┏━━

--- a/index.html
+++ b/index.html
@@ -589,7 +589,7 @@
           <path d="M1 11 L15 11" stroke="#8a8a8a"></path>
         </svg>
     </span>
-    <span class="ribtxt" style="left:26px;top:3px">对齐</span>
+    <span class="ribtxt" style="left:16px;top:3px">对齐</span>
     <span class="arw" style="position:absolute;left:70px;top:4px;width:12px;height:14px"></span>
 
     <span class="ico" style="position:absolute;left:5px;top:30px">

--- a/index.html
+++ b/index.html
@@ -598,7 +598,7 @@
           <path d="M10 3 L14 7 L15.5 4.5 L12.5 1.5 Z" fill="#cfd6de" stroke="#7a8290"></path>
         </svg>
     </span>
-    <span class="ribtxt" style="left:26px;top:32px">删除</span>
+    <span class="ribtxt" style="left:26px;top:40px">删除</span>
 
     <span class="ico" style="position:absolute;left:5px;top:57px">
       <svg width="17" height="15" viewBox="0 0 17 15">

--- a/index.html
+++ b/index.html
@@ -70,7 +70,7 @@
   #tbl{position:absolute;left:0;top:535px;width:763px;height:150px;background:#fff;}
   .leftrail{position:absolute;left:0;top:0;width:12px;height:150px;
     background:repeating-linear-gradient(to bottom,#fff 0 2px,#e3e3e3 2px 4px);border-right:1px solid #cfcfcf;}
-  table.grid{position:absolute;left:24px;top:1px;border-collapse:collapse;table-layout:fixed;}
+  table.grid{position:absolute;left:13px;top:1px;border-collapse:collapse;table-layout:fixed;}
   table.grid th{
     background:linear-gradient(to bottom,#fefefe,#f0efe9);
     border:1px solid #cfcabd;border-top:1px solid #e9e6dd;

┗━━
┏━━

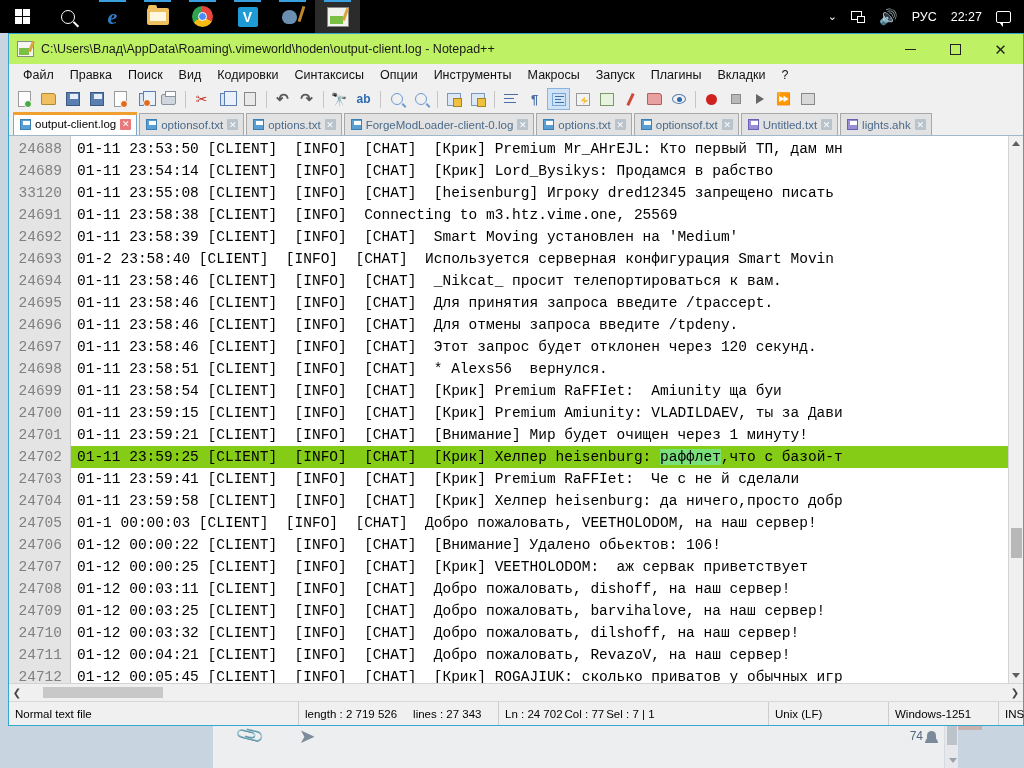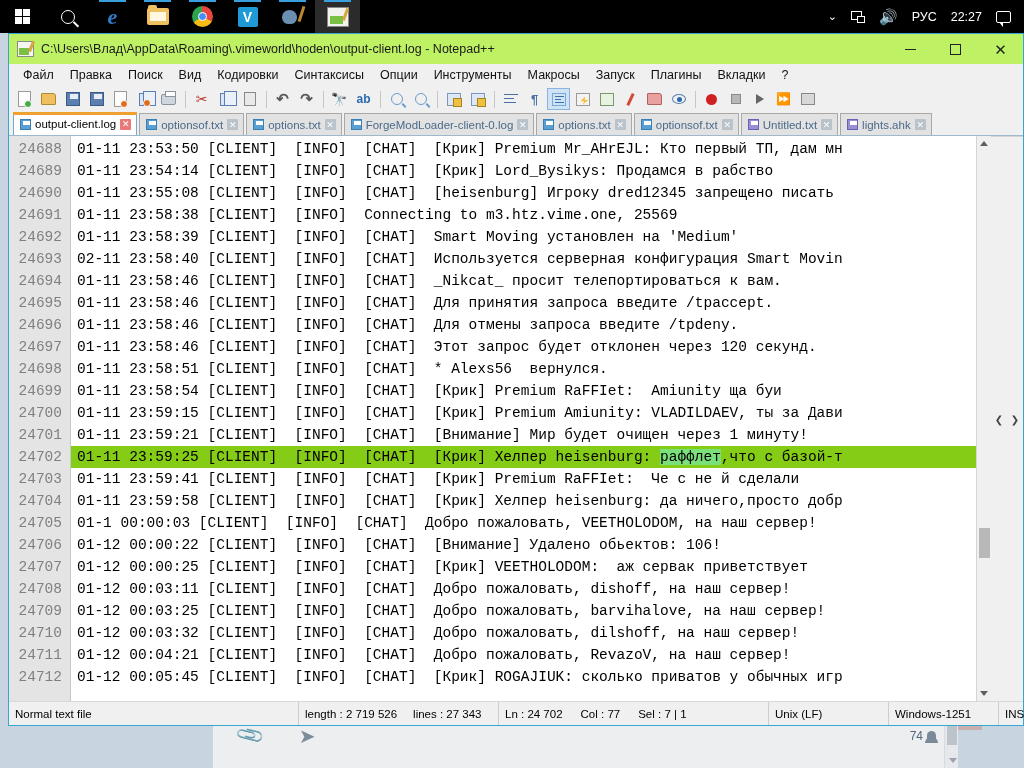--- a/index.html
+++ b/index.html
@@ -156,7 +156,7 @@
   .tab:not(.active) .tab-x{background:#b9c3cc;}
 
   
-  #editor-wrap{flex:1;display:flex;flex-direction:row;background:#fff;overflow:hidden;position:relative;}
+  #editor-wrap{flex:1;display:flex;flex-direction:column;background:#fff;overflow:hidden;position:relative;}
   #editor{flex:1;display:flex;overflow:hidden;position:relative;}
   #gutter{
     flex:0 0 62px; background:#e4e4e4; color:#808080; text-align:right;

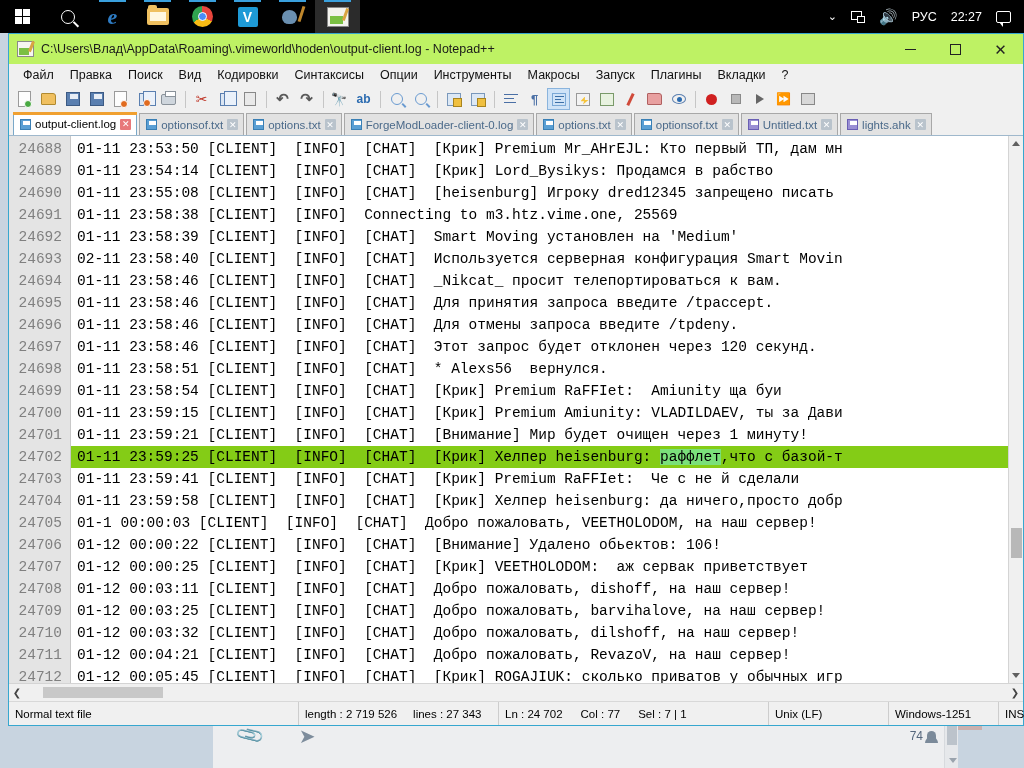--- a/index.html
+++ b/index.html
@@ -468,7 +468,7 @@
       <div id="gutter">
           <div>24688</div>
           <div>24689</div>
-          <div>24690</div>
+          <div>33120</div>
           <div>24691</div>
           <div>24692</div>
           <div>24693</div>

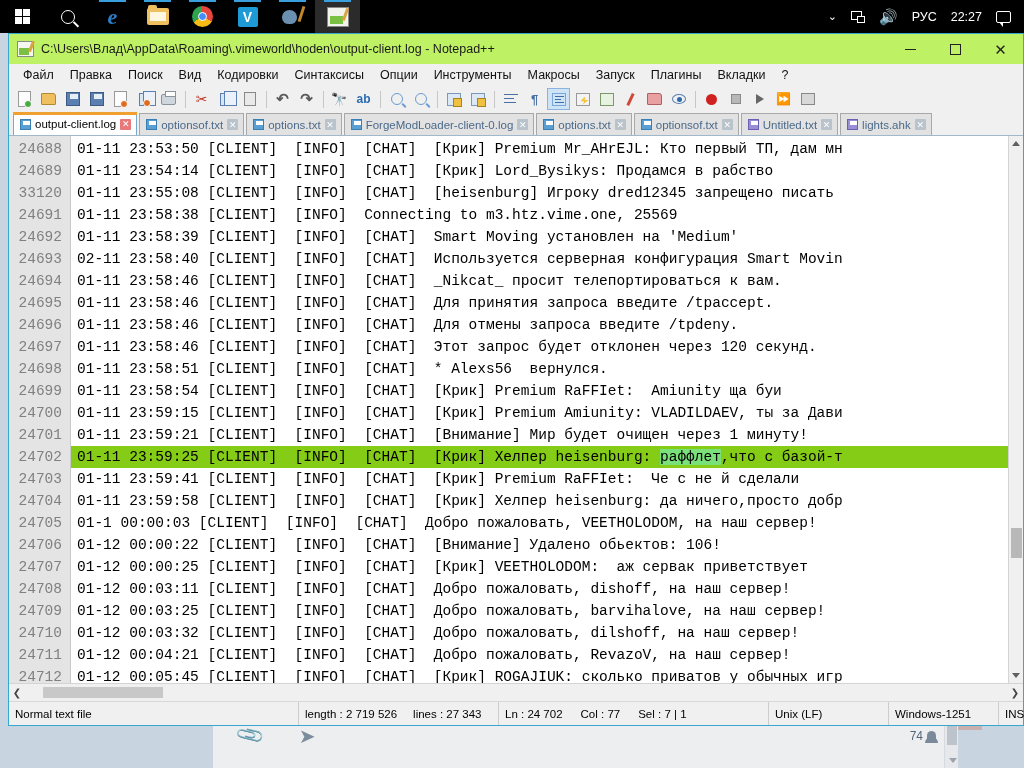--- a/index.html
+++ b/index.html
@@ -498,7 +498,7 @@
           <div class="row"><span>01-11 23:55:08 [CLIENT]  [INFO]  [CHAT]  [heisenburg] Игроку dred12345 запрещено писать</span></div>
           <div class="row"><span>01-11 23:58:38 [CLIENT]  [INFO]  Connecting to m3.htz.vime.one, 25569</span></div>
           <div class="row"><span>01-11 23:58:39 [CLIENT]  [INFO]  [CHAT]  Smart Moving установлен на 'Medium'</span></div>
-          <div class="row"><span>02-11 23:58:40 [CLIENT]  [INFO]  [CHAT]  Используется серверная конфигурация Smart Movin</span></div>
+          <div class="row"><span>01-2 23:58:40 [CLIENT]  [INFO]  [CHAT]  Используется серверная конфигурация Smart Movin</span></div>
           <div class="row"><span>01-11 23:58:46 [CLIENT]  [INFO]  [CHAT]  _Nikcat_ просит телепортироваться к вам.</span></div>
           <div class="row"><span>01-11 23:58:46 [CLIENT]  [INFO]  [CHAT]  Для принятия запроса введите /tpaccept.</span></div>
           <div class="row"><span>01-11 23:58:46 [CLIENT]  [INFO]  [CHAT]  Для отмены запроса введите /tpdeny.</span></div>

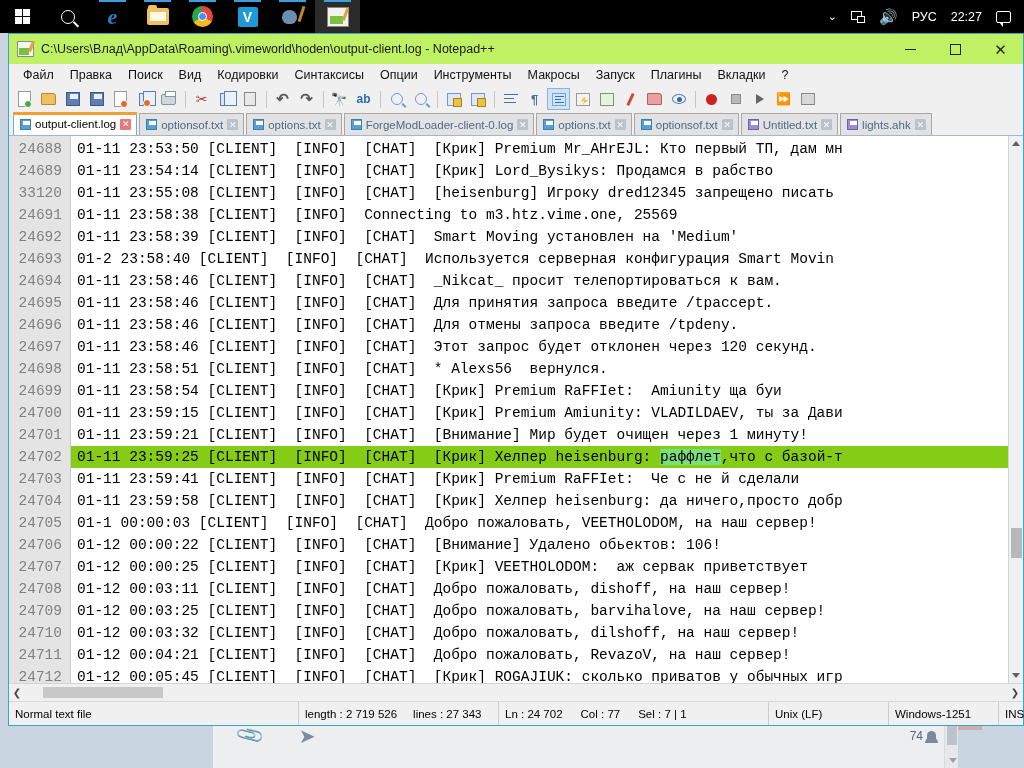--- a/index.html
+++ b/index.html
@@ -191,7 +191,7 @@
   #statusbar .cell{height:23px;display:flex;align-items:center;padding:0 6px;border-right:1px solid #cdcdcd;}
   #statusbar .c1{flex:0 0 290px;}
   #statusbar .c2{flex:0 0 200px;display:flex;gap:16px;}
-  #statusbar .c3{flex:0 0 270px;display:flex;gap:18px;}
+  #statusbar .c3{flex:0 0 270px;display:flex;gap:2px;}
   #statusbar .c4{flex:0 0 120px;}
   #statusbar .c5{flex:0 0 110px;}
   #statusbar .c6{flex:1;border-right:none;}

┗━━

# Your assignment
Among the entries above, count every line containing the string "position". Your reply must be that number alone.

# Solved problem
10